P: He aprendido al leer Gracethrufaith que Mateo 24 es acerca de los judíos sobrevivientes al final de la tribulación. Sin embargo me quedé pensando acerca de su opinión con respecto a Mat. 24:49. Estas personas fueron juzgadas por lo que habían hecho. Mi esposa y yo estamos invitados a una fiesta de Octoberfest y me veo obligado a tomar una pausa al saber que estaremos bebiendo y comiendo con personas borrachas. Yo siento que si no asistimos eso va a enviar un mensaje que somos demasiado buenos para pasar un tiempo con viejos amigos. Yo sé que esto no tiene nada que ver con mi salvación, sin embargo me gustaría hacer lo que le agrada al Señor. Cualquier consejo sobre cómo mira Dios estas cosas será muy apreciado.

A

R: Mateo 24:49 forma parte de una serie de parábolas que describen los juicios que seguirán después de la Segunda Venida. Las parábolas son historias ficticias que el Señor colocó en un escenario terrenal para transmitir mejor una verdad celestial. La clave para entenderlas es darse cuenta que todo representa algo más, así que no están supuestas a ser tomadas literalmente. Para un siervo a cargo de otros siervos, despreciando o abusando a sus compañeros mientras que se emborrachaba en compañía de otras personas, es un comportamiento no adecuado para un siervo que está en servicio. Muestra un desdén hacia los compañeros siervos así como hacia el amo.

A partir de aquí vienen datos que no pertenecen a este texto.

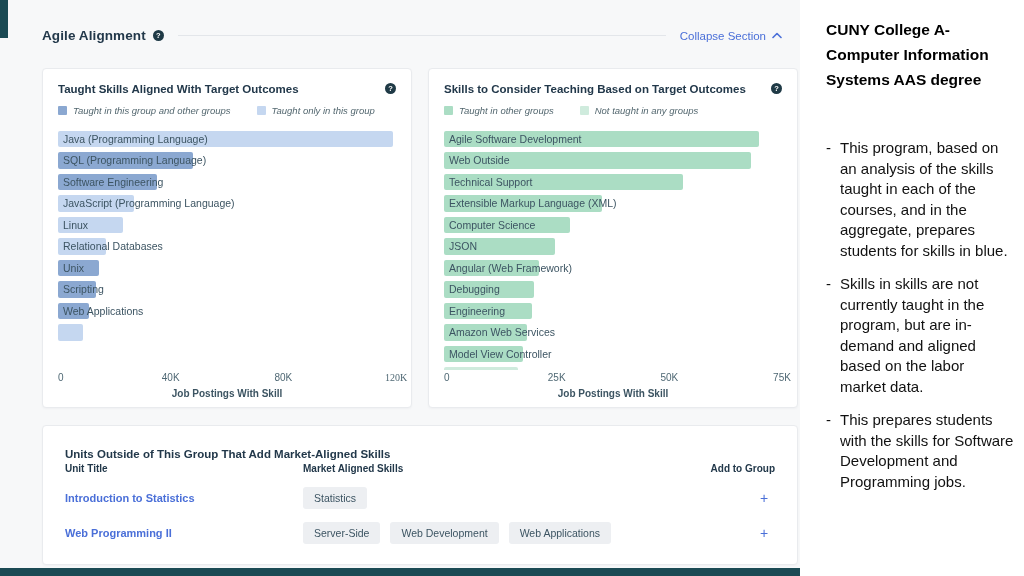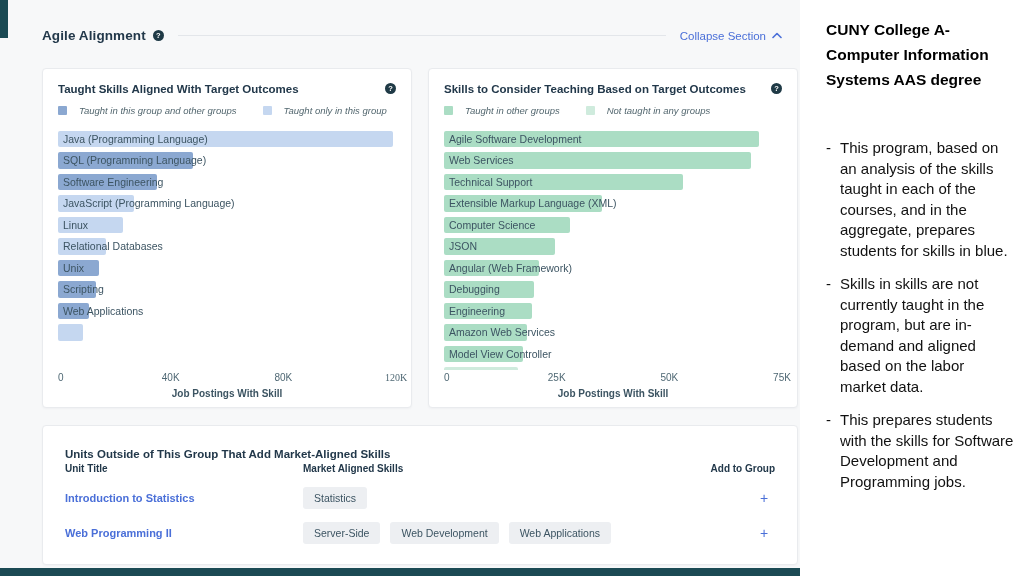--- a/index.html
+++ b/index.html
@@ -19,21 +19,21 @@
   .header-divider { flex:1; border-top:1px solid #e3e6ea; margin:0 14px; }
   .collapse-link { display:flex; align-items:center; gap:6px; color:#4a6fd8; font-size:11.5px; cursor:pointer; }
 
   .cards-row { position:absolute; left:42px; top:68px; width:756px; display:flex; gap:16px; }
   .card { background:#fff; border:1px solid #e9ebee; border-radius:4px; box-shadow:0 1px 2px rgba(40,60,80,.04); }
   .chart-card { width:370px; height:340px; padding:14px 15px 10px 15px; }
   .card-head { display:flex; align-items:flex-start; }
   .card-title { font-size:11.5px; font-weight:bold; color:#22384a; flex:1; padding-right:8px; }
 
   .legend { display:flex; gap:26px; margin-top:10px; }
-  .legend-item { display:flex; align-items:center; gap:12px; }
+  .legend-item { display:flex; align-items:center; gap:6px; }
   .swatch { width:9px; height:9px; border-radius:1px; }
   .legend-label { font-size:9.5px; font-style:italic; color:#53676f; }
 
   .bars-viewport { margin-top:12px; height:242px; overflow:hidden; position:relative; }
   .bar-row { position:relative; height:21.5px; display:flex; align-items:center; }
   .bar { height:16.5px; border-radius:2px; }
   .bar-label { position:absolute; left:5px; top:50%; transform:translateY(-50%);
     font-size:10.5px; color:#3c5462; white-space:nowrap; }
 
   .axis { position:relative; height:13px; margin-top:2px; }
@@ -168,21 +168,21 @@
             </div>
           </div>
         <div class="bars-viewport">
           <div class="bars">
               <div class="bar-row">
                 <div class="bar" style="width:93.3%;background:#abddc4"></div>
                 <span class="bar-label">Agile Software Development</span>
               </div>
               <div class="bar-row">
                 <div class="bar" style="width:90.7%;background:#abddc4"></div>
-                <span class="bar-label">Web Services</span>
+                <span class="bar-label">Web Outside</span>
               </div>
               <div class="bar-row">
                 <div class="bar" style="width:70.7%;background:#abddc4"></div>
                 <span class="bar-label">Technical Support</span>
               </div>
               <div class="bar-row">
                 <div class="bar" style="width:46.7%;background:#abddc4"></div>
                 <span class="bar-label">Extensible Markup Language (XML)</span>
               </div>
               <div class="bar-row">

En la segunda venida Jesús va a responsabilizar a aquellas personas sobrevivientes de la tribulación a quienes se les puso a cargo de otras personas creyentes, para asegurarse de que hayan sido debidamente enseñadas (alimentadas), y no haberles impuesto un montón de reglas y regulaciones sin sentido (golpeado), y evitado las doctrinas falsas (comiendo y bebiendo con los borrachos).

Entonces, esta parábola no está dirigida a la Iglesia, y no tiene nada que ver con tomarse un par de cervezas con sus amigos en una fiesta. Por favor entienda que esto no lo hará inmune a las críticas. Pero si lo es, recuerde que aún el Señor no pudo complacer a todo el mundo. Comparándose a Sí mismo con Juan el Bautista Él dijo:

Porque vino Juan, que no comía ni bebía, y ellos dicen: ‘Tiene un demonio.’ Vino el Hijo del hombre, que come y bebe, y dicen: ‘Éste es un glotón y un borracho, amigo de recaudadores de impuestos y de pecadores.’ Pero la sabiduría queda demostrada por sus hechos” (Mateo 11:18-19).